Congress(R) now became 45 MPs short of majority in loksabha. And here enters the Communist Party of India (CPI). The govt survives on left support. The left did not ask for ministries or alluring posts, their agenda was much more well thought. They started their agenda of “red-washing” the brains.
The left stood by Indiraji during all her difficult times i.e. when she abolished privy purses, nationalized the banks/coal mines, reformed bureaucracy etc. With so many enemies(including Supreme Court) trying to corner her, Indiraji did not want to leave a “true friend” and did what Left wanted :– “Indiraji manages politics and left manages peoples’ brains“. And hence from around this time onwards, all intellectual space was taken over by left.
They took the below steps:
- Education ministry: CPI made Indiraji appoint staunch left leaning historian Saiyid Nurul Hasan as the education minister of India. He inaugurated the “red-washing” process.
- ICHR: Nurul Hasan established the Indian Council of Historical Research (ICHR) to rewrite the history filled with left historians. Narratives like “Buddhism/Jainism took birth to oppose Brahmanical tyranny, whole Indian history is filled with caste strife, Mughals were great, elimination of the role of native rulers from history, Sikhism is a separate religion” etc. were incorporated in Indian history by this institution. I would argue that the British historians were far better than the left. the British did not demean the concept of “Bharatavarsa” to that extent the left did.
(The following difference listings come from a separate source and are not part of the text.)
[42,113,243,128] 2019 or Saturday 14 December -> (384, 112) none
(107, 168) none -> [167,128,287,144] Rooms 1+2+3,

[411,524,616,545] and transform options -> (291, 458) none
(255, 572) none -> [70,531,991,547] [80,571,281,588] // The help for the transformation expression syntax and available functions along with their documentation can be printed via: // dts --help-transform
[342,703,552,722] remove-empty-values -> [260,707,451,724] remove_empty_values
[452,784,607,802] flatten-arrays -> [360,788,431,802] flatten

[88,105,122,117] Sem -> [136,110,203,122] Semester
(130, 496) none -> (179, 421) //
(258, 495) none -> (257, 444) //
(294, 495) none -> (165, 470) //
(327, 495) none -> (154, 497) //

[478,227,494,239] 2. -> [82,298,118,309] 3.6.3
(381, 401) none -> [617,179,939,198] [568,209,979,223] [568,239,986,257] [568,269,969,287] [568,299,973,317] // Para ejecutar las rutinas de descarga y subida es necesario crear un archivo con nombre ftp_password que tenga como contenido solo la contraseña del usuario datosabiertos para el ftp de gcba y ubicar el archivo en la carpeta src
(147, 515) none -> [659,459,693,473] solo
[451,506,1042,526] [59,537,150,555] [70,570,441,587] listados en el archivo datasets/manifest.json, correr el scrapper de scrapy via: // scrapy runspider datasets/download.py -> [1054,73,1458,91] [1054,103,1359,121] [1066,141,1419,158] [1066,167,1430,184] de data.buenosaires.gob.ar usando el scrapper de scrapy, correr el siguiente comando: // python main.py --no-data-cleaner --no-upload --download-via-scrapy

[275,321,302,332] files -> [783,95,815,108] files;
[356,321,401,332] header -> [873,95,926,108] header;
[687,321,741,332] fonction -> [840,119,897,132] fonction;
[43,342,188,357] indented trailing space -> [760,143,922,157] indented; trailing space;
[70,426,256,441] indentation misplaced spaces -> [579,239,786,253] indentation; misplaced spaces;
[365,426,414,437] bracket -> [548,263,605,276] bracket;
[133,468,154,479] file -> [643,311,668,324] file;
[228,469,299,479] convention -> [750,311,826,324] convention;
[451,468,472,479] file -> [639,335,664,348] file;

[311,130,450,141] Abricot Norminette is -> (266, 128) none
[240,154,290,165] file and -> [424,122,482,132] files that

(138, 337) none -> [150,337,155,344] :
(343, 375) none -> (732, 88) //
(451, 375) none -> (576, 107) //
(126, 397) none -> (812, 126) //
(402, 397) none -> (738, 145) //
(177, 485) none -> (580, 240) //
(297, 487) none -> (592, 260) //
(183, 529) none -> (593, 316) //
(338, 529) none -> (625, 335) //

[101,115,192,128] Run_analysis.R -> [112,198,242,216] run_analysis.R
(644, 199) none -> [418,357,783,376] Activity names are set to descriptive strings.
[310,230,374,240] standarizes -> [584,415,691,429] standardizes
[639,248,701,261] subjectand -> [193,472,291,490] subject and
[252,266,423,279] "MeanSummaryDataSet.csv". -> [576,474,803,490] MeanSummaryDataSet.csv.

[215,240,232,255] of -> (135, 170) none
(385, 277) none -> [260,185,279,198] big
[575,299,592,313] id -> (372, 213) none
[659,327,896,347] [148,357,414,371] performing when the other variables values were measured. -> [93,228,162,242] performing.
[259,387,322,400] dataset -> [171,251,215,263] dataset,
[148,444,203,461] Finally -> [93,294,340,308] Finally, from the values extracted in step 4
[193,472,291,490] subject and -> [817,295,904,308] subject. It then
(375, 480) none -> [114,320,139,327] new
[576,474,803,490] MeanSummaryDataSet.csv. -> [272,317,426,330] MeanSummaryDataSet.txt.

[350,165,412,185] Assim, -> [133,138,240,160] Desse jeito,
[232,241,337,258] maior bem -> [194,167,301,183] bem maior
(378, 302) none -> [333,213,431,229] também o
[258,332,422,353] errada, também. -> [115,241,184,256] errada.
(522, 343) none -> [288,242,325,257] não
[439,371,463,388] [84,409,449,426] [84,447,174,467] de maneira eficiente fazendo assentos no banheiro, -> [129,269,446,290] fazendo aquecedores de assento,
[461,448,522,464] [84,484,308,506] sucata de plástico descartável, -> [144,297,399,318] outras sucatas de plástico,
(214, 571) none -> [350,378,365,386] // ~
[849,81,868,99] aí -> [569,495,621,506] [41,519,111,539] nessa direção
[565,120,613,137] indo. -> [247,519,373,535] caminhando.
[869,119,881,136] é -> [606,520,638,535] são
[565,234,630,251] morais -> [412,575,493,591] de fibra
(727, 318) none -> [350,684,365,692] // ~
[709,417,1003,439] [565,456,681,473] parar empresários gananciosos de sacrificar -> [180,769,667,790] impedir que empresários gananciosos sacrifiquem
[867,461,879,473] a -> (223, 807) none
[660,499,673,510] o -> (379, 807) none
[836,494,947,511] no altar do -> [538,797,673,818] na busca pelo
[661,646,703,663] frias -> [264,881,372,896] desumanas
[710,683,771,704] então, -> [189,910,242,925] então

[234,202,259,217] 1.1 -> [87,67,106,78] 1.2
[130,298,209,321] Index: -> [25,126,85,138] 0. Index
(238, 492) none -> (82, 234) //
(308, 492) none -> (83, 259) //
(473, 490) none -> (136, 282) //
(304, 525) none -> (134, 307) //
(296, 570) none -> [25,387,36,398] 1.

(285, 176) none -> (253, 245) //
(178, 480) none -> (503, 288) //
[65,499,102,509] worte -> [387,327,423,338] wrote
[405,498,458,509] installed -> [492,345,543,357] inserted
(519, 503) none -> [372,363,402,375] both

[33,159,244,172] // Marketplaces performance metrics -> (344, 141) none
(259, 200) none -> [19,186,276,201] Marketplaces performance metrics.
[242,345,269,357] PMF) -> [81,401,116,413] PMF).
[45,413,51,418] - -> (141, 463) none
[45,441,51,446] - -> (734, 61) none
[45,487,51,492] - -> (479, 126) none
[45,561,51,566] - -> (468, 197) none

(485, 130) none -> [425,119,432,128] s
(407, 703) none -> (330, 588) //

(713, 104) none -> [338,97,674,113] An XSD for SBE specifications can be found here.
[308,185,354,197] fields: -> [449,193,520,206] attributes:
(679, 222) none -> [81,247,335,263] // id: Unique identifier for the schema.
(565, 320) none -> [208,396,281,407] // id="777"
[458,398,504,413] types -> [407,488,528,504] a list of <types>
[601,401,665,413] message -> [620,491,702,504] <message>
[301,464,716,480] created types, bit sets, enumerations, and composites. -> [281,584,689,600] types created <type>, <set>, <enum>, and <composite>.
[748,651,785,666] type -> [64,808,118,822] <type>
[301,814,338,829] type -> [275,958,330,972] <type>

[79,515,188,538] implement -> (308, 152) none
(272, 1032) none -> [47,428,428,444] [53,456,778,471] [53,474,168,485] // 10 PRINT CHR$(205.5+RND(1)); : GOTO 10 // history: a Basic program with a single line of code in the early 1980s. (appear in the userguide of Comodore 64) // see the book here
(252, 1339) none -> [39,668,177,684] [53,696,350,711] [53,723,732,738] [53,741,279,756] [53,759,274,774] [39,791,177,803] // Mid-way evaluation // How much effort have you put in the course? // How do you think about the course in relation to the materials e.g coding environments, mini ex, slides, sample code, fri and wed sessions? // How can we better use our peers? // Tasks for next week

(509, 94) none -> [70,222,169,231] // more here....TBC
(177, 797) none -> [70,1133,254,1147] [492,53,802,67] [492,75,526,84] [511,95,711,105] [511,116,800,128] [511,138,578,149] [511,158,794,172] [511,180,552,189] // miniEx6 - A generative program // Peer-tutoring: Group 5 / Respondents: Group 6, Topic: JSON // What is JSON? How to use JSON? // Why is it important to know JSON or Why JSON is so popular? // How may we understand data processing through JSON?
- JNU: Jawaharlal Nehru University was filled with left leaning faculty and no one contradicting the ideology was allowed entry or even given a PhD degree. Why JNU is important? Because, a number of Civil services cadres were filled with students from JNU. This “red washed” Indian bureaucracy to great extent. Also the JNU students opened many coaching centers for UPSC/SPSC aspirants, there by indoctrinating students before they entered services.
- Catch them young: In parallel Nurul Hasan started rewriting the NCERT text books and induct them with leftist history and agenda. We all know how NCERT books propagate the left agenda.
- Capture the entertainment industry: Emergency made Indiraji very unpopular. But the communists remained by her side, never criticized her and extending tactical support. V. C. Shukhla was appointed as the Information Broadcasting minister. He ensured that all movies are thoroughly watched before they are released. From this time onwards, the Bollywood never made any movie contradicting leftist agenda. From around this time we also see that underworld gets entrenched itself in bollywood.
- Alliance with the Jihadis: Knowing very well that their public support cannot last long, the Communists also made alliance with Jihadis. The percentage of Bangladeshis increased in Bengal during the left rule. The text books praised the Mughals and demeaned the local rulers. Taslima Nasreen’s book “Lajja” which just highlighted the atrocities on Hindus in Bangladesh was banned in India after the hue and cry by the Islamic clergy. The left definition of secularism, liberalism and women empowerment doesn’t apply to Muslims – radical clergy needs to be kept happy.
In nutshell, I can say that Left in a very systematic manner captured the brain of the country. With left political influence dwindling, things have become better. But it is imperative that Indians never let the left gain political power in India and breach their last remaining bastion in Kerala.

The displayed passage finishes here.